Judge Virginia M. Hernandez Covington found that the debtor had received reasonably equivalent value for the dividend in the form of tax advantages. The court also found that Georgia law does not provide for a cause of action against shareholders who receive an illegal dividend.
In 2006, Richard Stephens, a Northlake shareholder, was issued a dividend in the amount of $94,429, which represented Stephens's share of Northlake's taxable income. Northlake's directors unanimously adopted a resolution authorizing the dividend.

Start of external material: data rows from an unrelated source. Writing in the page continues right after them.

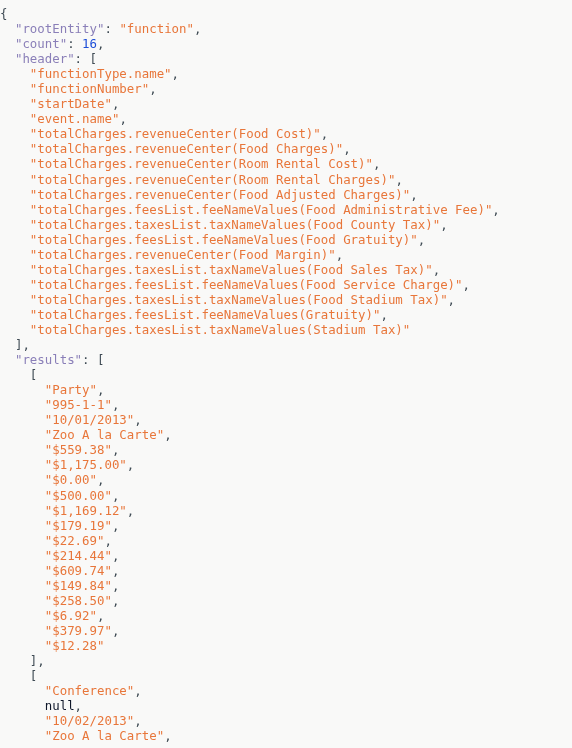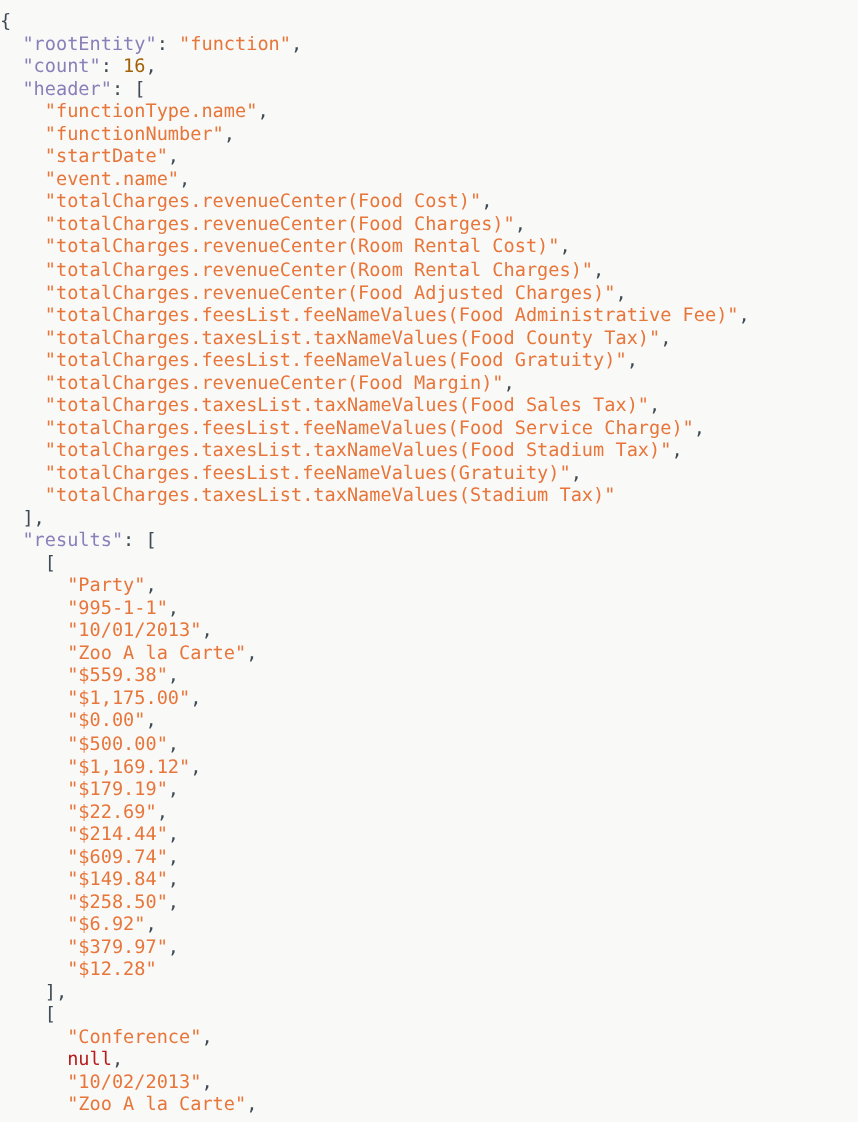--- a/index.html
+++ b/index.html
@@ -31,7 +31,7 @@
   .punc  { color: #3f4b54; }          
   .key   { color: #8a7fb8; }          
   .str   { color: #e8763a; }          
-  .num   { color: #a16207; text-align: right; }          
+  .num   { color: #1d4ed8; text-align: right; }          
   .nul   { color: #b91c1c; }
 </style>
 </head>

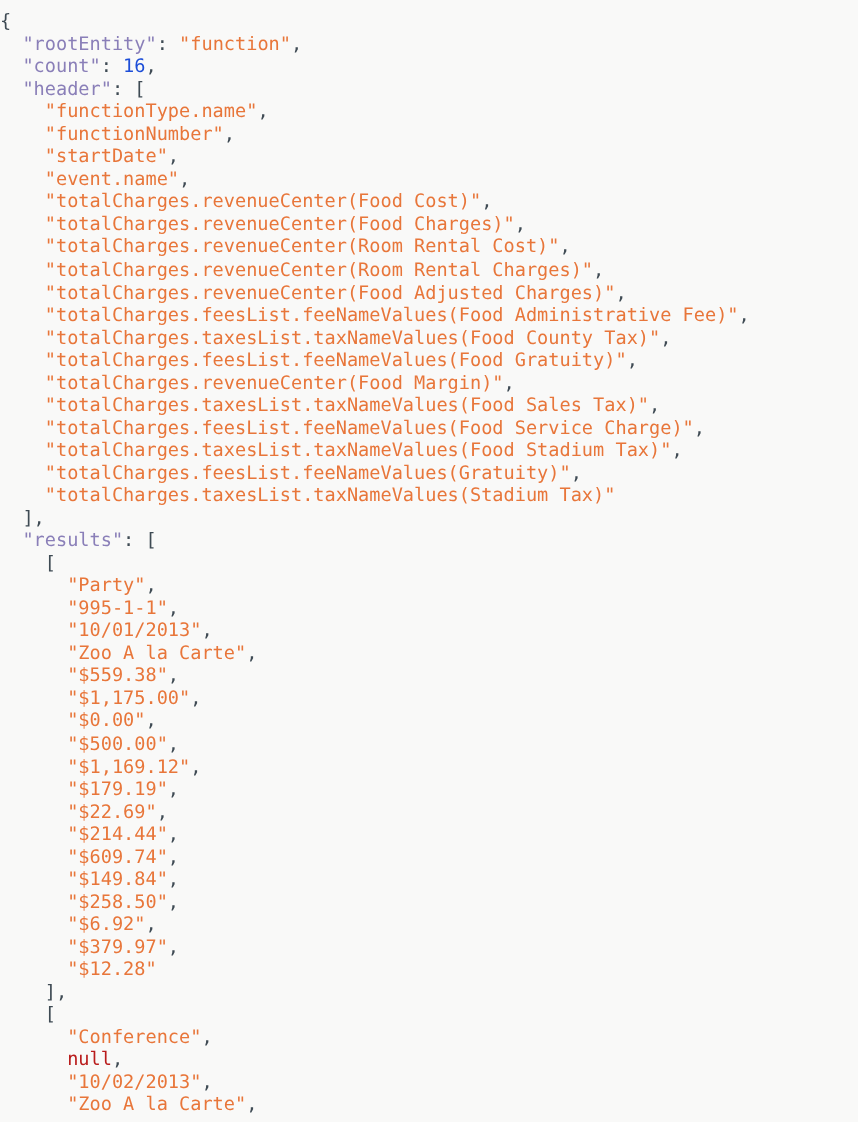--- a/index.html
+++ b/index.html
@@ -32,7 +32,7 @@
   .key   { color: #8a7fb8; }          
   .str   { color: #e8763a; }          
   .num   { color: #1d4ed8; text-align: right; }          
-  .nul   { color: #b91c1c; }
+  .nul   { color: #0f172a; }
 </style>
 </head>
 <body>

Stephens moved for a judgment on the pleadings and the bankruptcy court subsequently granted his motion and dismissed Crumpton's complaint without prejudice. Crumpton was given leave to file an amended complaint. On March 2, 2011, Crumpton filed his amended complaint alleging a cause of action for recovery of an illegal dividend under Georgia law. However, Stephens also moved to dismiss this complaint and the bankruptcy court again granted his motion.
Crumpton appealed both of the bankruptcy court's dismissals to the district court.

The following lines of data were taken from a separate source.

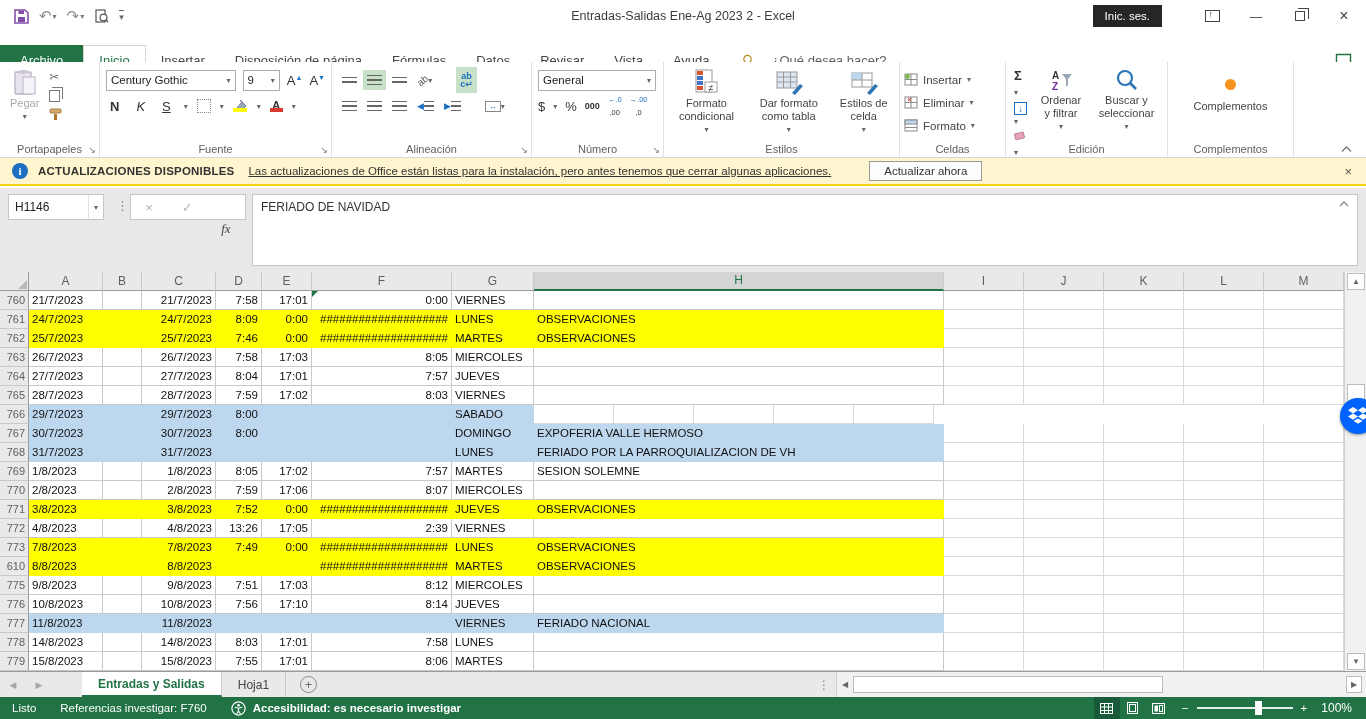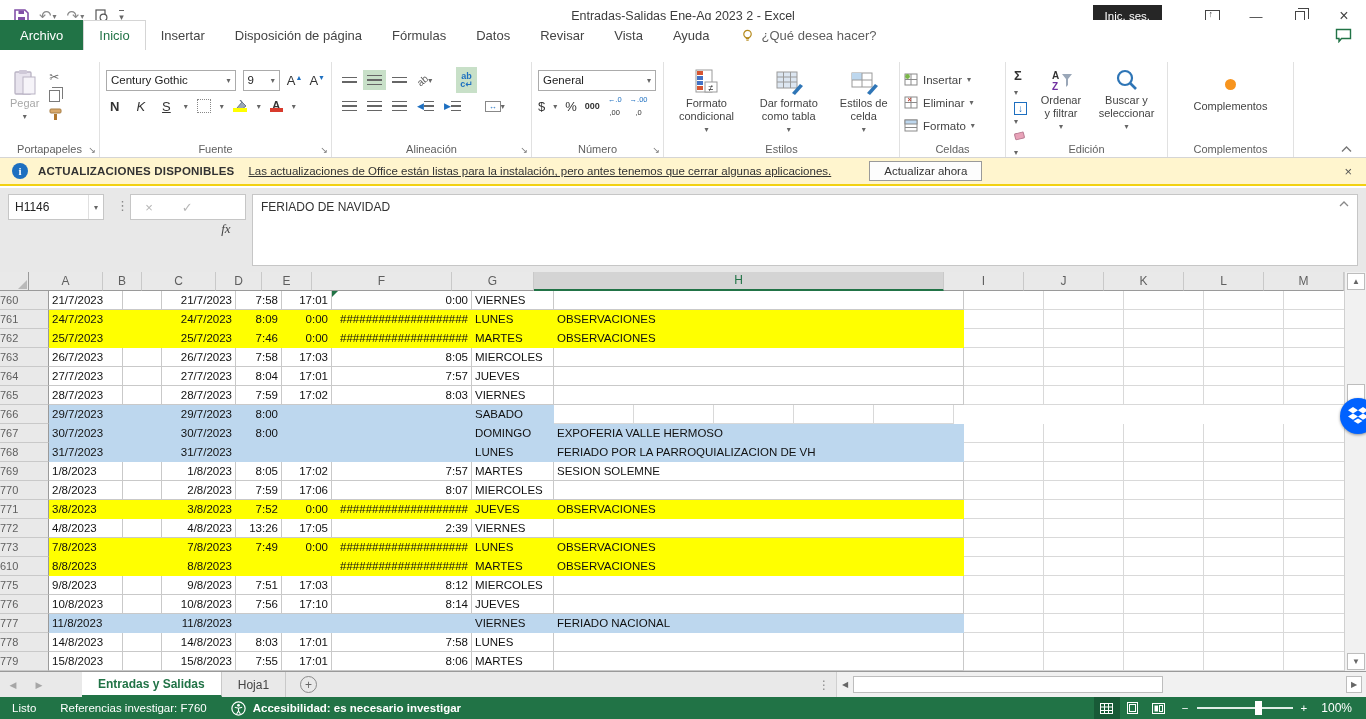--- a/index.html
+++ b/index.html
@@ -22,7 +22,7 @@
   .ribdisp-ic { width:15px; height:12px; border:1px solid #444; position:relative; }
   .ribdisp-ic:before { content:"↑"; position:absolute; left:3px; top:-2px; font-size:9px; color:#444; }
   
-  .menubar { position:absolute; left:0; top:20px; width:1366px; height:30px; background:#fff; display:flex; align-items:stretch; font-size:13px; }
+  .menubar { position:absolute; left:0; top:45px; width:1366px; height:30px; background:#fff; display:flex; align-items:stretch; font-size:13px; }
   .mtab { padding:0 15px; display:flex; align-items:center; color:#444; white-space:nowrap; }
   .mtab.file { background:#217346; color:#fff; padding:0 20px; }
   .mtab.active { color:#217346; border:1px solid #d5d5d5; border-bottom:none; background:#fff; }

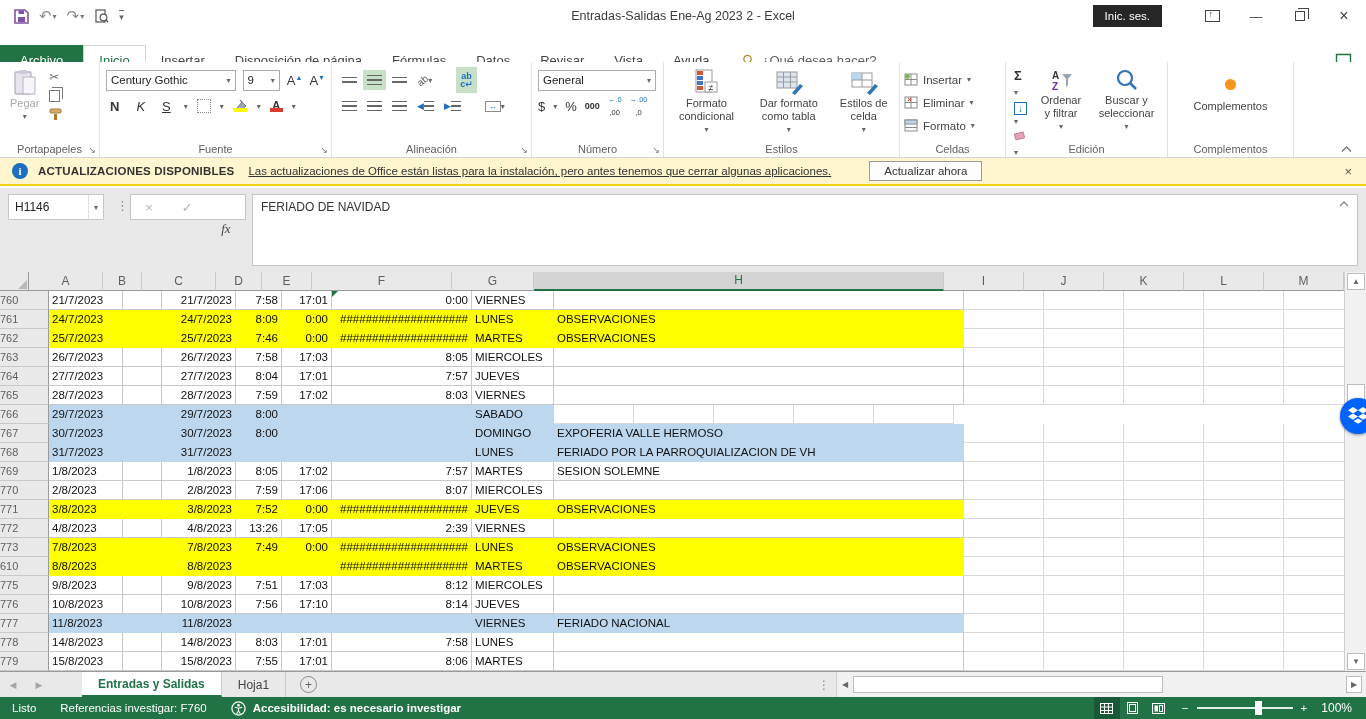--- a/index.html
+++ b/index.html
@@ -26,7 +26,7 @@
   .mtab { padding:0 15px; display:flex; align-items:center; color:#444; white-space:nowrap; }
   .mtab.file { background:#217346; color:#fff; padding:0 20px; }
   .mtab.active { color:#217346; border:1px solid #d5d5d5; border-bottom:none; background:#fff; }
-  .tellme { display:flex; align-items:center; gap:8px; color:#5f5f5f; padding-left:16px; }
+  .tellme { display:flex; align-items:center; gap:18px; color:#5f5f5f; padding-left:16px; }
   .bulb { width:13px; height:13px; }
   .mbar-right { margin-left:auto; display:flex; align-items:center; padding-right:14px; }
   

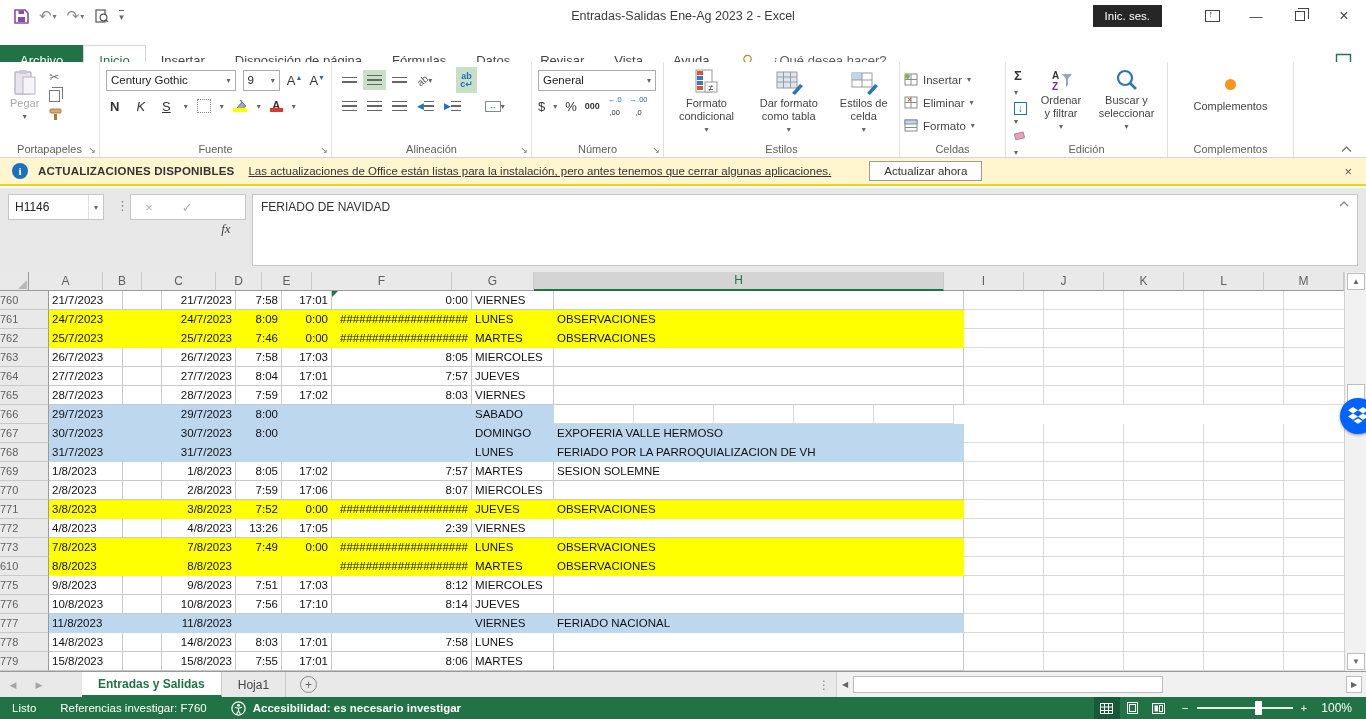--- a/index.html
+++ b/index.html
@@ -77,7 +77,7 @@
   .chead { height:19px; background:#E9E9E9; border-right:1px solid #c9c9c9; border-bottom:1px solid #9a9a9a; font-size:12px; color:#5f5f5f; text-align:center; line-height:18px; }
   .chead.sel { background:#d4d4d4; color:#217346; border-bottom:2px solid #217346; line-height:16px; }
   .grow { display:flex; height:19px; }
-  .rowhdr { width:49px; background:#E9E9E9; border-right:1px solid #9a9a9a; border-bottom:1px solid #c9c9c9; font-size:11px; color:#5f5f5f; padding-right:3px; line-height:18px; }
+  .rowhdr { width:29px; background:#E9E9E9; border-right:1px solid #9a9a9a; border-bottom:1px solid #c9c9c9; font-size:11px; color:#5f5f5f; text-align:right; padding-right:3px; line-height:18px; }
   .cell { position:relative; border-right:1px solid #d9d9d9; border-bottom:1px solid #d9d9d9; font-size:11.5px; line-height:18px; color:#111; padding:0 3px; white-space:nowrap; overflow:hidden; }
   .cell.indata { border-right-color:#c9c9c9; border-bottom-color:#c9c9c9; }
   .cell.l { text-align:left; } .cell.r { text-align:right; }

According to the bankruptcy court, the reasonably equivalent value the debtor received was the satisfaction of an antecedent debt, which is recognized as value by both the Bankruptcy Code and Georgia law. The bankruptcy court found that the dividend issued to Stephens was in satisfaction of the debt owed to him pursuant to the shareholders agreement. The bankruptcy court further found that the debtor had received reasonably equivalent value for the transfer “by virtue of the [d]ebtor's Subchapter S election for federal income tax purposes.”
“Because the [d]ebtor would have had to pay incomes taxes itself had it not elected Subchapter S status, the [c]ourt cannot say that either it or its creditors were made worse off by the [d]ebtor's reimbursement to its shareholders for their portion of the income taxes paid,” the court said. Accordingly, the court upheld the dismissal of the fraudulent transfer claim based on the reasonably equivalent value received by virtue of the Subchapter S status. The court said it therefore need not address the bankruptcy court's additional finding that the transfer satisfied an antecedent debt.
The court said that in his appeal, Crumpton failed to “provide any statute or case law which would provide a basis for [him] to bring a claim directly against a shareholder to recover illegal dividends.” Instead, the court said Crumpton's argument “confusingly intertwine[d]” this issue with his fraudulent transfer claim in a way that not only failed to support the illegal dividend claim, but also “was not presented to or considered by the [b]ankruptcy [c]ourt, and thus, is not appropriate for consideration on appeal.”
Therefore, the court also upheld the dismissal of the amended complaint.